BRIEF DESCRIPTION OF THE DRAWINGS
[0017] The accompanying drawings are used to understand the
solution better and do not constitute a limitation to the present
disclosure.
[0018] FIG. 1 shows a flowchart of a method of training an image
recognition model provided according to the present disclosure.
[0019] FIG. 2 shows an example diagram of a method of training an
image recognition model provided according to the present
disclosure.
[0020] FIG. 3 shows a flowchart of a method of recognizing an image
provided according to the present disclosure.
[0021] FIG. 4 shows an example diagram of a method of recognizing
an image provided according to the present disclosure.
[0022] FIG. 5 shows a schematic structural diagram of an apparatus
of training an image recognition model provided by the present
disclosure.
[0023] FIG. 6 shows a schematic structural diagram of an apparatus
of recognizing an image provided by the present disclosure.
[0024] FIG. 7 shows a block diagram of an electronic device for
implementing the embodiments of the present disclosure.

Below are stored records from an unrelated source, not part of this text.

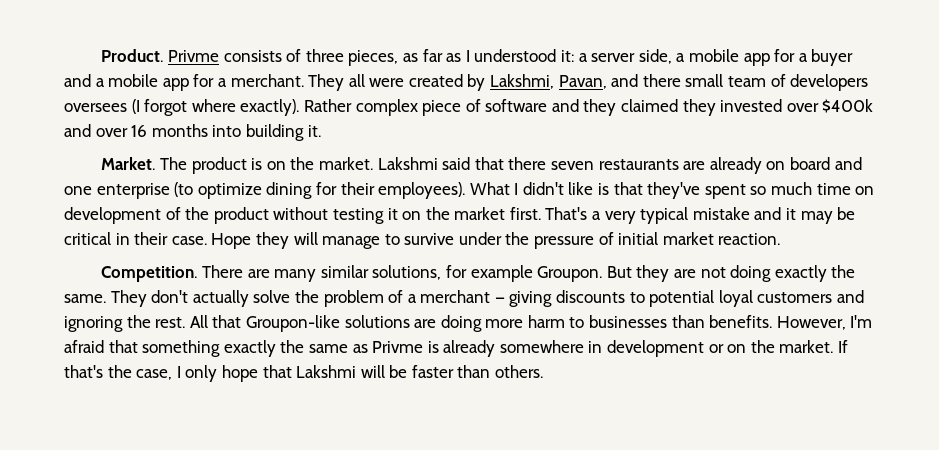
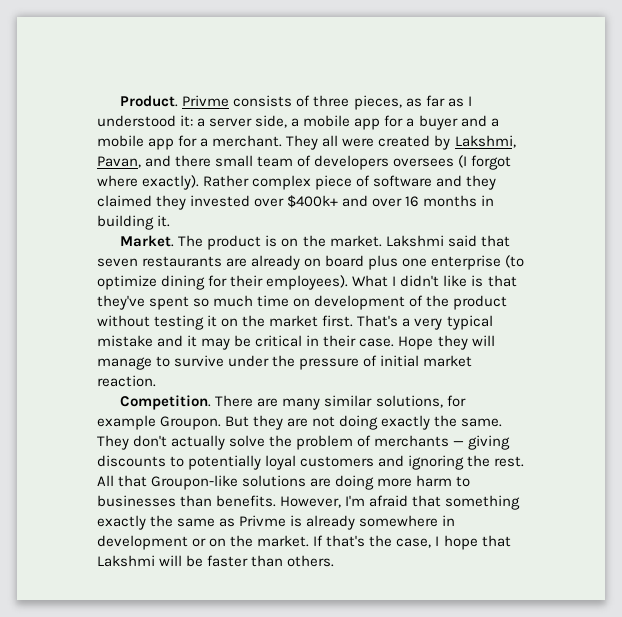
[822,99,874,113] $400k -> [287,195,339,208] $400k+
[212,125,242,137] into -> [481,195,495,206] in
[508,157,547,170] there -> (510, 241) none
[834,157,862,170] and -> [368,255,399,270] plus
[407,290,491,303] a merchant -> [374,435,450,447] merchants
[649,290,715,307] potential -> [188,455,262,470] potentially
[185,365,218,382] only -> (440, 541) none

DETAILED DESCRIPTION OF EMBODIMENTS
[0025] Exemplary embodiments of the present disclosure are
described below with reference to the accompanying drawings, which
include various details of the embodiments of the present
disclosure to facilitate understanding, and should be considered as
merely exemplary. Therefore, those of ordinary skilled in the art
should realize that various changes and modifications may be made
to the embodiments described herein without departing from the
scope and spirit of the present disclosure. Likewise, for clarity
and conciseness, descriptions of well-known functions and
structures are omitted in the following description.
[0026] FIG. 1 shows a method of training an image recognition model
provided by the embodiment of the present disclosure. As shown in
FIG. 1, the method includes step S101 to step S103.

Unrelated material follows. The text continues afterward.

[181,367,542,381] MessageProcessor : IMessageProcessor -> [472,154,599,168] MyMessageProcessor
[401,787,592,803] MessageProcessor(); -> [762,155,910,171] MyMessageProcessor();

[0027] In step S101, a training sample set including a plurality of
sample pictures and a text label for each sample picture is
determined. At least part of the plurality of sample pictures in
the training sample set contains an irregular text, an occluded
text or a blurred text.
[0028] Specifically, the sample set may be determined by manual
labeling, or the sample set may be obtained by processing unlabeled
sample data in an unsupervised or weakly supervised manner. The
training sample set may include a positive sample and a negative
sample. The text label may be a desired text to be obtained by
performing an image recognition on the sample picture. At least
part of the plurality of sample pictures in the training sample set
may contain an irregular text, an occluded text or a blurred text,
or contain an occluded and blurred text. Exemplarily, the picture
sample shown in FIG. 2 has a problem of occlusion or blur.
[0029] In step S102, an image feature of each sample picture and a
semantic feature of each sample picture are extracted based on a
feature extraction network of a basic image recognition model.
[0030] Specifically, the image feature of the sample picture may be
extracted through a convolution neural network, for example,
through a deep network structure such as VGG Net, ResNet, ResNeXt,
SE-Net, etc. that contains a multi-layer convolutional neural
network. Specifically, the image feature of the sample picture may
be extracted using Resnet-50, so that both accuracy and speed of a
feature extraction may be taken into account.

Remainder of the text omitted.